• **Task statement**
Of the lines below, count those containing the word "part". Reply with the number alone.

Task data START

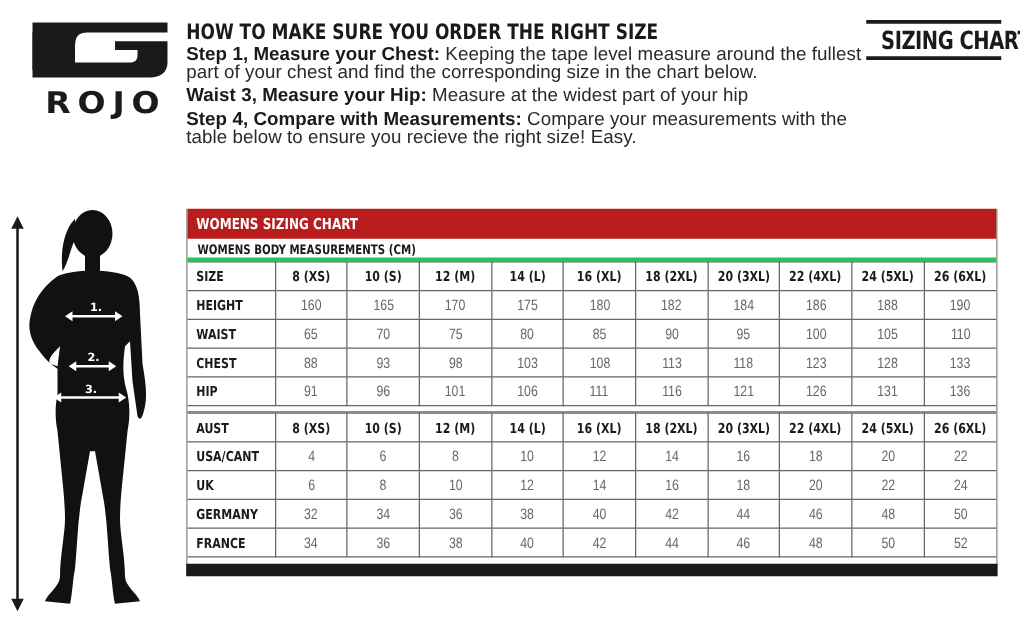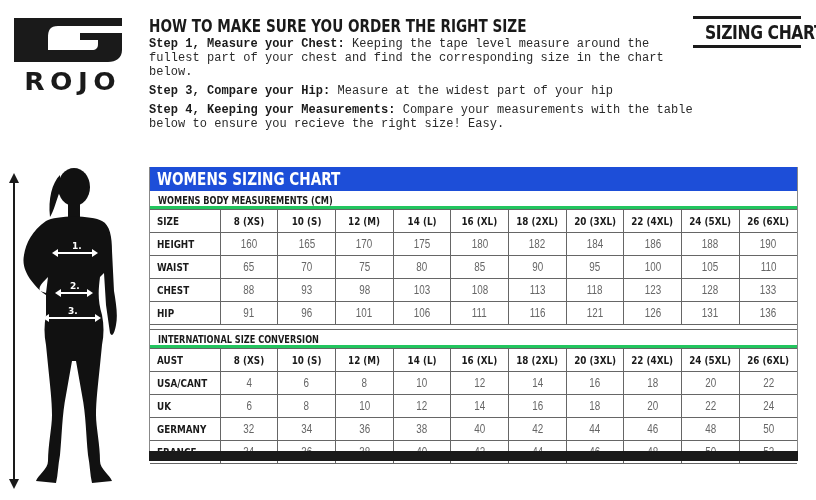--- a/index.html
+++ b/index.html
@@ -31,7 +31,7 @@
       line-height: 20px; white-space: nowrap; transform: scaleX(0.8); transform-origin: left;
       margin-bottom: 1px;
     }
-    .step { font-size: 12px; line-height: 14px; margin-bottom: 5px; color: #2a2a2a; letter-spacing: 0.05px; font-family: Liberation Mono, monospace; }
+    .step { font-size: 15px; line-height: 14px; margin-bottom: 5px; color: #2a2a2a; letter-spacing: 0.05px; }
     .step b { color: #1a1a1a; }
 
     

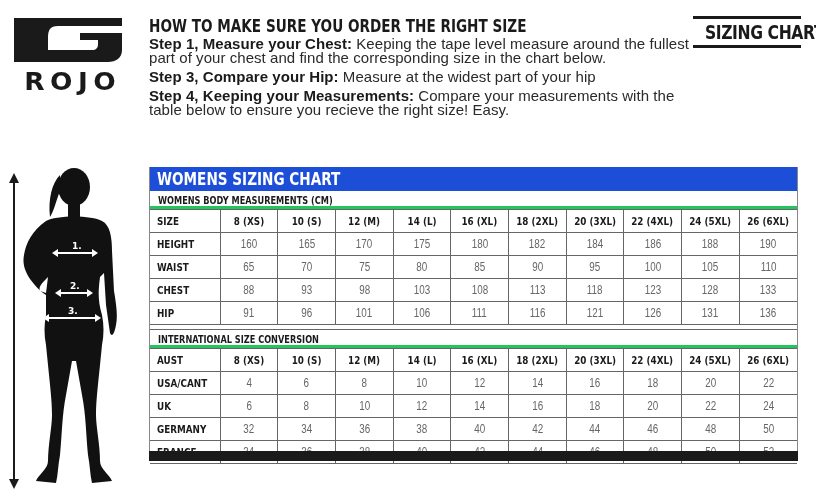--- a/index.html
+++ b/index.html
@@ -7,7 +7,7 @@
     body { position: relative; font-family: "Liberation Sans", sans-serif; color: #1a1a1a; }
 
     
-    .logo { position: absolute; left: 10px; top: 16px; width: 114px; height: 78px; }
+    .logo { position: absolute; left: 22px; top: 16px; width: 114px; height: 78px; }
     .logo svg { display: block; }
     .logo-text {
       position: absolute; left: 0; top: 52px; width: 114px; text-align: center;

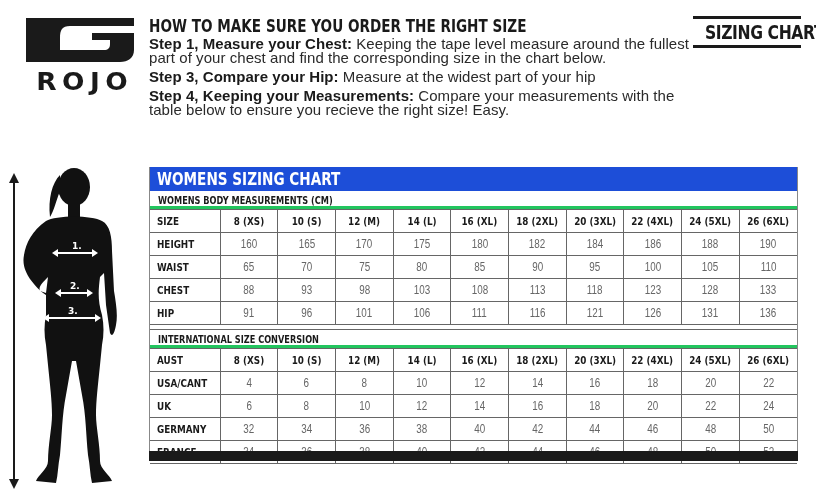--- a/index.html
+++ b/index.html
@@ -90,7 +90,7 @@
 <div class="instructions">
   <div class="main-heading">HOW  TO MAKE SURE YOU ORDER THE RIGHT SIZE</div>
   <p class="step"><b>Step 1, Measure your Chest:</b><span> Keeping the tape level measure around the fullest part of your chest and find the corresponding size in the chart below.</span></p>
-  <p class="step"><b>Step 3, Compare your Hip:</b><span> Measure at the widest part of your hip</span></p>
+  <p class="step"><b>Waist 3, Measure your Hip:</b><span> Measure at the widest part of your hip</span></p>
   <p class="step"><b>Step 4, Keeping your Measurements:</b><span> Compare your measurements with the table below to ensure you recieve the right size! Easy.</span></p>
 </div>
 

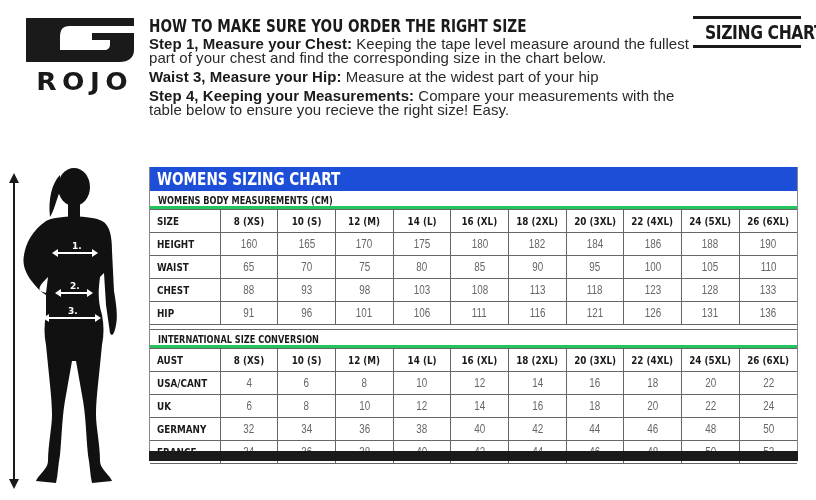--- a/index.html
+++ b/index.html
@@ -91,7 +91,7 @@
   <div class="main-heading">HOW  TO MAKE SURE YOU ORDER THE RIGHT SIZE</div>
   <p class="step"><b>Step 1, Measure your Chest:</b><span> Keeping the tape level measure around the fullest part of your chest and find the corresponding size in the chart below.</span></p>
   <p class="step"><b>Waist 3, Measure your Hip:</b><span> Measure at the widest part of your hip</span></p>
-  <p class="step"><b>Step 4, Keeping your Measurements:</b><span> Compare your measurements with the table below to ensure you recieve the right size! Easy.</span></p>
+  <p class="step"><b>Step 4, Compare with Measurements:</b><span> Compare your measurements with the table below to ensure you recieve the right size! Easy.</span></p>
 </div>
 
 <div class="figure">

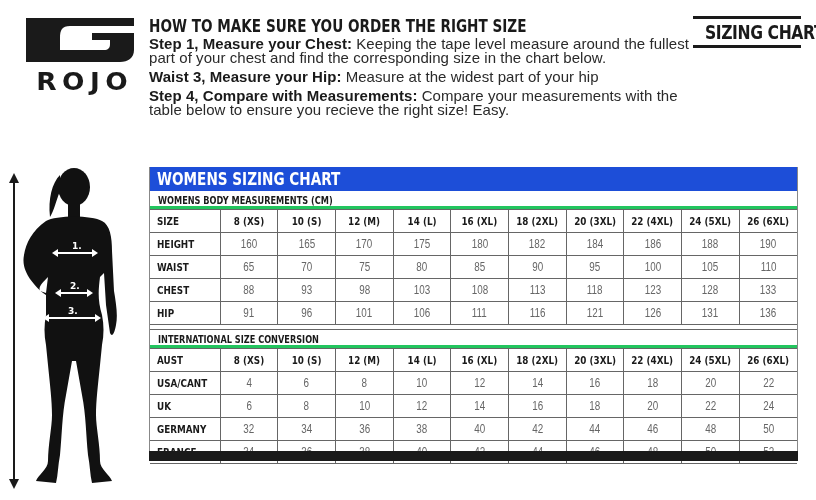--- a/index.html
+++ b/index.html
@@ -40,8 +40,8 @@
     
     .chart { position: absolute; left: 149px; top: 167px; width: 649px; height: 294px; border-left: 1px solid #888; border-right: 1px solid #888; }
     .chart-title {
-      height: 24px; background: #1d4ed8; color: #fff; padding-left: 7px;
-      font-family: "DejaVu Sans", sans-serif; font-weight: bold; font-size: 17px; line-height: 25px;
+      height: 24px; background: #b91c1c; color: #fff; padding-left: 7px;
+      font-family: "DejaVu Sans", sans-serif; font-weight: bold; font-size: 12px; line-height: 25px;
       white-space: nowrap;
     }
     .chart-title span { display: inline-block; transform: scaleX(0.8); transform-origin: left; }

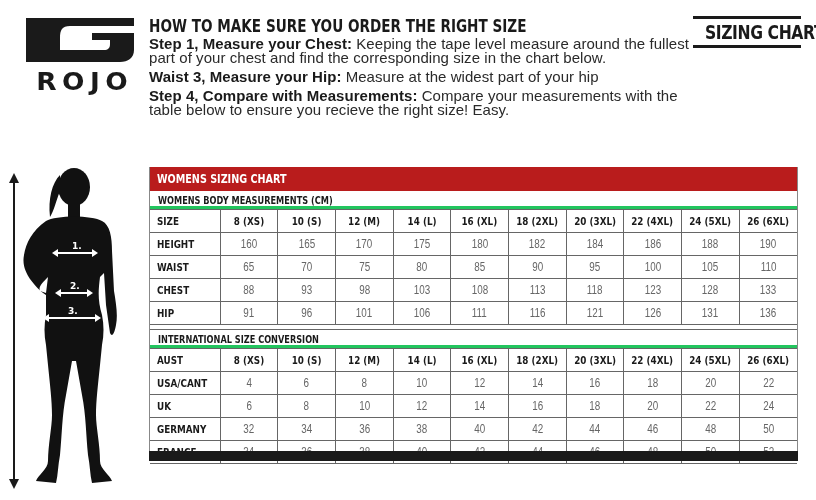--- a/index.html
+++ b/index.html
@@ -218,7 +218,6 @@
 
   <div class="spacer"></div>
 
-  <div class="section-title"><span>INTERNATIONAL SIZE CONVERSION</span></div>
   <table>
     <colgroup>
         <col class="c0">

Task data END

• **Exercise solution**
5